• [Itemized modification records]

# # # # #

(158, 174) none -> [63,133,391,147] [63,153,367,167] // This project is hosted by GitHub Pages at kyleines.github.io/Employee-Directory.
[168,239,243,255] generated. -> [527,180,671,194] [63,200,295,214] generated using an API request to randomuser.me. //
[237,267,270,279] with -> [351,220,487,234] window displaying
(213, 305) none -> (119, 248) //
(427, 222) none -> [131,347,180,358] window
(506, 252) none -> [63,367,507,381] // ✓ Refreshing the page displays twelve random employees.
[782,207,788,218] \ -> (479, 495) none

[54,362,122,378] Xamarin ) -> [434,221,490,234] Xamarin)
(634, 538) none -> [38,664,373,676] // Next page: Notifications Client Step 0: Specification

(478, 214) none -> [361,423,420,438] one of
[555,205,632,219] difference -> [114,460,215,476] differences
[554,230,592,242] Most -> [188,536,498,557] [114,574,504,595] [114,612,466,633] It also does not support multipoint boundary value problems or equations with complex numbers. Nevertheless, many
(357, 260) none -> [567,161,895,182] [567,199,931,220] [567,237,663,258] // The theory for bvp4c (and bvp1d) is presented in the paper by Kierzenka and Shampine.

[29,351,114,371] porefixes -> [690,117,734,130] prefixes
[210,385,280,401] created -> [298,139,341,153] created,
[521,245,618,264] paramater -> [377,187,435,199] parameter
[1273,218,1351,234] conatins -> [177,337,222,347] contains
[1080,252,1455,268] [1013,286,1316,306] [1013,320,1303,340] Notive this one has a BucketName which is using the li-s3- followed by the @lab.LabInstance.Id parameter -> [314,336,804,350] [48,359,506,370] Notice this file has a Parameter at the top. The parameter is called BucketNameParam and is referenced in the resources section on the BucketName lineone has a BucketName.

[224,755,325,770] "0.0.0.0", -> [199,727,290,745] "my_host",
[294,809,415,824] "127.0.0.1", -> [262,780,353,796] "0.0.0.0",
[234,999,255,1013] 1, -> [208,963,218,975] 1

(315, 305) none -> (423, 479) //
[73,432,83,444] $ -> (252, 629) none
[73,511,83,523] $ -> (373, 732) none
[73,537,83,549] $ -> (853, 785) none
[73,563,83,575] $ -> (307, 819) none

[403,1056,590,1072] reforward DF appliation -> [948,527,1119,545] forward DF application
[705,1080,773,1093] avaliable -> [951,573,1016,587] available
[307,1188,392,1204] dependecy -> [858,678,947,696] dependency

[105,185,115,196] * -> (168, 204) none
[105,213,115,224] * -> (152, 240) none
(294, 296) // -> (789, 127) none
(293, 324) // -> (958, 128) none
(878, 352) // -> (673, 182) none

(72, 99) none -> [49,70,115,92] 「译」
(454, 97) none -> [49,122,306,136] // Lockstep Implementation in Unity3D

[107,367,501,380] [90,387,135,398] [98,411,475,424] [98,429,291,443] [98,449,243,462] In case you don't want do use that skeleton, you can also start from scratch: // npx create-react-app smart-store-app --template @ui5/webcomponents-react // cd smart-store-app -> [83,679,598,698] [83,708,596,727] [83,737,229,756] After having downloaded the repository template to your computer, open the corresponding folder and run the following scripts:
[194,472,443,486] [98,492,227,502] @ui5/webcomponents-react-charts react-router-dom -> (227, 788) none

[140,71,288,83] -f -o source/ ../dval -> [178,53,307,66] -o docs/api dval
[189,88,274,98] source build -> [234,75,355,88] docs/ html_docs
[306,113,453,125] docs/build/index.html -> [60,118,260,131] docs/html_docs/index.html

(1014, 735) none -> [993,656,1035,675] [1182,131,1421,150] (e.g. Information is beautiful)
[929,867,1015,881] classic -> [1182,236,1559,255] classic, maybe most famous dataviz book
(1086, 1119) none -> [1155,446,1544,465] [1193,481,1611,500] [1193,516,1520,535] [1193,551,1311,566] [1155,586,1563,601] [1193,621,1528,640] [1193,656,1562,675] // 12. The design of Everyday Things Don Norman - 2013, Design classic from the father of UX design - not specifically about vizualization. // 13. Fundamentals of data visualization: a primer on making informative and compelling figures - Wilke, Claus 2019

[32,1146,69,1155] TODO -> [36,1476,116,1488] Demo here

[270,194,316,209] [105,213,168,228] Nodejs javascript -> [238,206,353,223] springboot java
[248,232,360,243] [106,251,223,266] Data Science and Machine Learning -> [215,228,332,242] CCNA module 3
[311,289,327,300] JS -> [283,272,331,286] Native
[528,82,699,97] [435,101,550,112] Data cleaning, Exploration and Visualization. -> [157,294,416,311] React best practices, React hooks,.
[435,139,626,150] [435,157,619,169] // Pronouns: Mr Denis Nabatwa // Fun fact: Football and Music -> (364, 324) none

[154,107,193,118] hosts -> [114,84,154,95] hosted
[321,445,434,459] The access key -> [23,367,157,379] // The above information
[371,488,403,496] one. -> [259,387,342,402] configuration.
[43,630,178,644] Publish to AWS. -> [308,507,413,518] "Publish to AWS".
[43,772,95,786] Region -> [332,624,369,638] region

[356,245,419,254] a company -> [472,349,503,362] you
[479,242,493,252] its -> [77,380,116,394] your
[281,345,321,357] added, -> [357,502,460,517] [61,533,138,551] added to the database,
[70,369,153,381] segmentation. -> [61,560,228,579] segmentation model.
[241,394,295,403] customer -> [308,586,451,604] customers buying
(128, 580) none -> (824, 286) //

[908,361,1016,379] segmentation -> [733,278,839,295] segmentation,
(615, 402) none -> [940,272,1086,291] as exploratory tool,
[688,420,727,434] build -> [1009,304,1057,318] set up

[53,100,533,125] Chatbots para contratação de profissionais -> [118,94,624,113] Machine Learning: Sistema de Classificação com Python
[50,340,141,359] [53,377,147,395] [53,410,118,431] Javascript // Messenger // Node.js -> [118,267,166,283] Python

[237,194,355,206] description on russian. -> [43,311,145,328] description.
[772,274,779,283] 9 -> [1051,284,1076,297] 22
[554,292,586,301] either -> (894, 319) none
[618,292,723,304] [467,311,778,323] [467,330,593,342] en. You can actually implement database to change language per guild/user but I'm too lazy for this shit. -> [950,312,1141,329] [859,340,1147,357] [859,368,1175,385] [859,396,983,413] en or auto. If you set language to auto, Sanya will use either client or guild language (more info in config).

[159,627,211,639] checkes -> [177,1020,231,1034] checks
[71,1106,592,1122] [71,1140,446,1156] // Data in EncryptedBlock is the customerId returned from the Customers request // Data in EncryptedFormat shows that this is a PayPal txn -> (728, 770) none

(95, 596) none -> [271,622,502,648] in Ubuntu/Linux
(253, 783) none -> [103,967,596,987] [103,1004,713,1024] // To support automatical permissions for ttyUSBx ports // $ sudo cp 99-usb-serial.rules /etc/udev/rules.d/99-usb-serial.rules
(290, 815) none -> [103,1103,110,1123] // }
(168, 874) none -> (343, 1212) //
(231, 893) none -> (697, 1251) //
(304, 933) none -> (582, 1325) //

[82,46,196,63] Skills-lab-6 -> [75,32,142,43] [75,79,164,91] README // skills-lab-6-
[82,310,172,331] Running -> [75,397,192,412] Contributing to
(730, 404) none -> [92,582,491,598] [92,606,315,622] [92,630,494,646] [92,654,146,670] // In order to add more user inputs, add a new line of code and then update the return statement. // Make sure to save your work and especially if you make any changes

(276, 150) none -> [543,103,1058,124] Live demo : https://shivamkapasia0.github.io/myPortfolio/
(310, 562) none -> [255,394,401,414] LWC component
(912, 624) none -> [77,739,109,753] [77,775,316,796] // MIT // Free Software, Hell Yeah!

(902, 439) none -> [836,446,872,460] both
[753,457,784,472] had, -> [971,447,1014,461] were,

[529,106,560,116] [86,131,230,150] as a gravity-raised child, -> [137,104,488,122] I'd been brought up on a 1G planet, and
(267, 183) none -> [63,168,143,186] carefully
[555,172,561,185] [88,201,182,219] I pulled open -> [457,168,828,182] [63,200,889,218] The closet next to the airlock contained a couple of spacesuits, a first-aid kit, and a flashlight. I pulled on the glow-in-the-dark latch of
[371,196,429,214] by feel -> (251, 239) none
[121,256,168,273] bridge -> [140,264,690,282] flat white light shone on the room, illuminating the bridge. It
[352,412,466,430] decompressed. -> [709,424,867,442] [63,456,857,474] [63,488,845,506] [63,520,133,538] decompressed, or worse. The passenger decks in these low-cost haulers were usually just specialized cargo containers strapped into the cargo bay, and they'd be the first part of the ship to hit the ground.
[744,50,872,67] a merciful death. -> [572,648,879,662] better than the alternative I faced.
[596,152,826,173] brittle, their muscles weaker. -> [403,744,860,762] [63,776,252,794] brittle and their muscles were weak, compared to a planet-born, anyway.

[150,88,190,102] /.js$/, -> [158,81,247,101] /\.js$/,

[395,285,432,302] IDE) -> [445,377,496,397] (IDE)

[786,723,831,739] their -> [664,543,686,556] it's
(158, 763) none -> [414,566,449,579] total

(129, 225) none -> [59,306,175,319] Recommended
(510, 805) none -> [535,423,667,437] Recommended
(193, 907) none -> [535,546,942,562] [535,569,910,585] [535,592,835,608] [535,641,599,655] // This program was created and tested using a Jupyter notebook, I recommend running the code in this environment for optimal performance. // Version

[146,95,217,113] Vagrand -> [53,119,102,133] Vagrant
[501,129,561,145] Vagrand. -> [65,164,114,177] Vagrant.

# # # # #

• [WHAT YOU HAVE TO DO]
Your task is to retype the entries verbatim, starting with the line that holds "(276, 150) none" and stopping after the line that holds "[121,256,168,273] bridge ->".

• [EXERCISE OUTPUT]
(276, 150) none -> [543,103,1058,124] Live demo : https://shivamkapasia0.github.io/myPortfolio/
(310, 562) none -> [255,394,401,414] LWC component
(912, 624) none -> [77,739,109,753] [77,775,316,796] // MIT // Free Software, Hell Yeah!

(902, 439) none -> [836,446,872,460] both
[753,457,784,472] had, -> [971,447,1014,461] were,

[529,106,560,116] [86,131,230,150] as a gravity-raised child, -> [137,104,488,122] I'd been brought up on a 1G planet, and
(267, 183) none -> [63,168,143,186] carefully
[555,172,561,185] [88,201,182,219] I pulled open -> [457,168,828,182] [63,200,889,218] The closet next to the airlock contained a couple of spacesuits, a first-aid kit, and a flashlight. I pulled on the glow-in-the-dark latch of
[371,196,429,214] by feel -> (251, 239) none
[121,256,168,273] bridge -> [140,264,690,282] flat white light shone on the room, illuminating the bridge. It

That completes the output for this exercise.